--- How to complete this task ---
Reading the records beneath this task, work out how many lines contain the word "indexes" and reply with only that number.

Version comparison data
——————

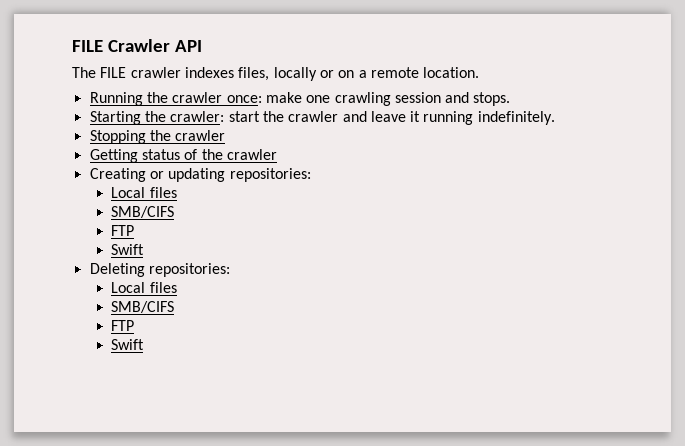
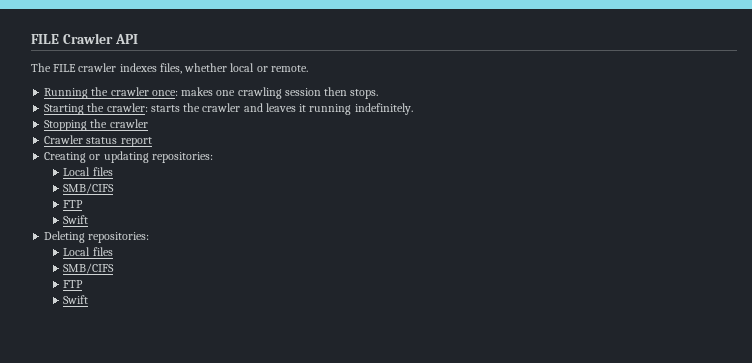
- The FILE crawler indexes files, locally or on a remote location.
+ The FILE crawler indexes files, whether local or remote.
- Running the crawler once: make one crawling session and stops.
+ Running the crawler once: makes one crawling session then stops.
- Starting the crawler: start the crawler and leave it running indefinitely.
+ Starting the crawler: starts the crawler and leaves it running indefinitely.
- Getting status of the crawler
+ Crawler status report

——————

--- Solution for this exercise ---
2